=== Section Start ===

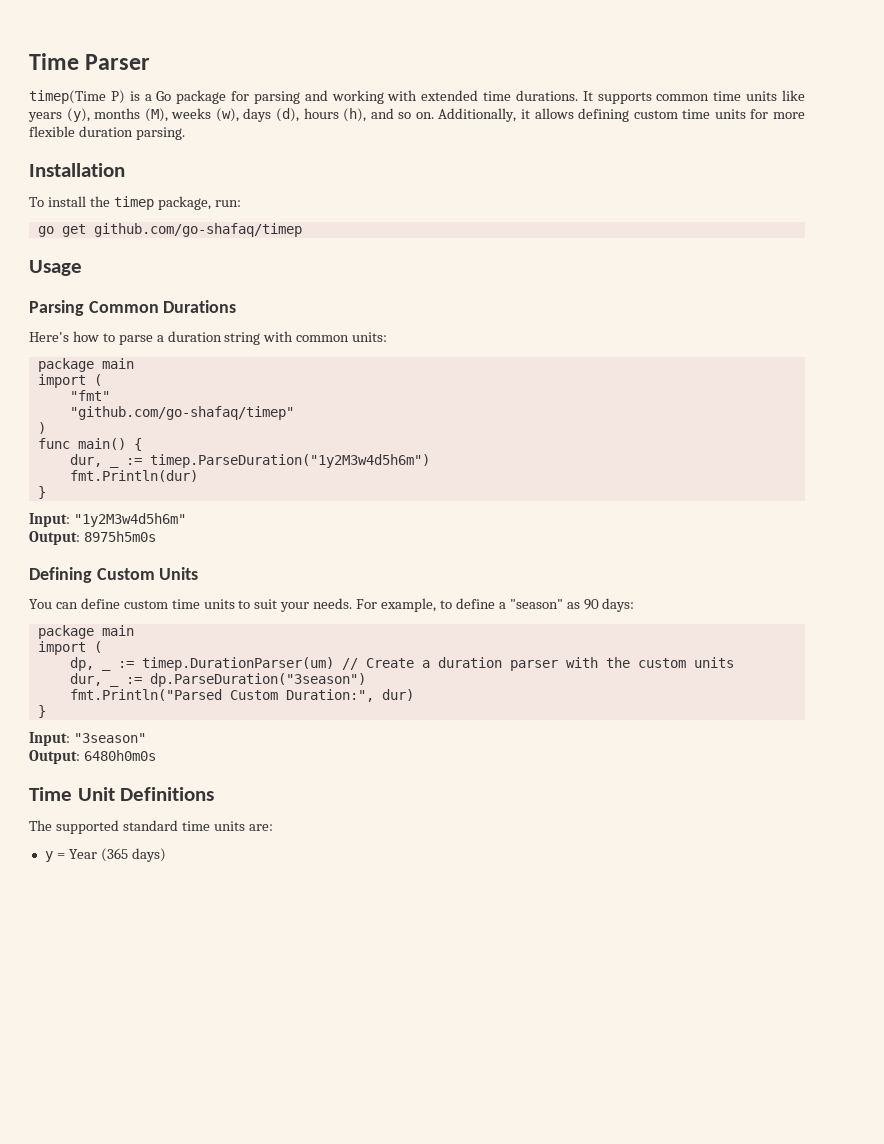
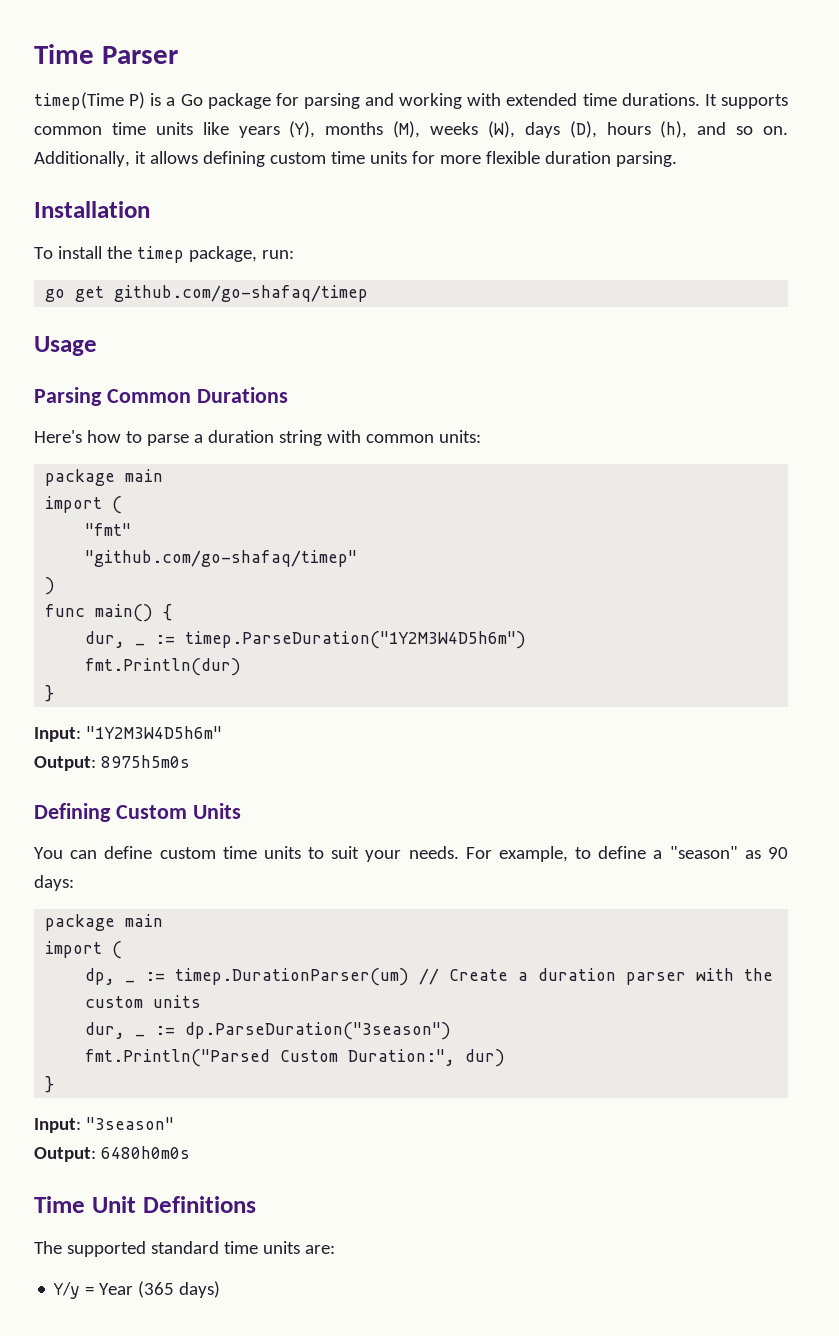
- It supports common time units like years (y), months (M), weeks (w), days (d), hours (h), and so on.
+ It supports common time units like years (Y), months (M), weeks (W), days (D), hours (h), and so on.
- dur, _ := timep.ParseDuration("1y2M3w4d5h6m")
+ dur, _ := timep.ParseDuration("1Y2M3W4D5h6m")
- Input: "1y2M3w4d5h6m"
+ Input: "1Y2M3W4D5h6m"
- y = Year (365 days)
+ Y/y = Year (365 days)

=== Section End ===

* [What the task requires]:
Copy each entry exactly as written, and drop the pictures from the copy.

* [Task response]:
- It supports common time units like years (y), months (M), weeks (w), days (d), hours (h), and so on.
+ It supports common time units like years (Y), months (M), weeks (W), days (D), hours (h), and so on.
- dur, _ := timep.ParseDuration("1y2M3w4d5h6m")
+ dur, _ := timep.ParseDuration("1Y2M3W4D5h6m")
- Input: "1y2M3w4d5h6m"
+ Input: "1Y2M3W4D5h6m"
- y = Year (365 days)
+ Y/y = Year (365 days)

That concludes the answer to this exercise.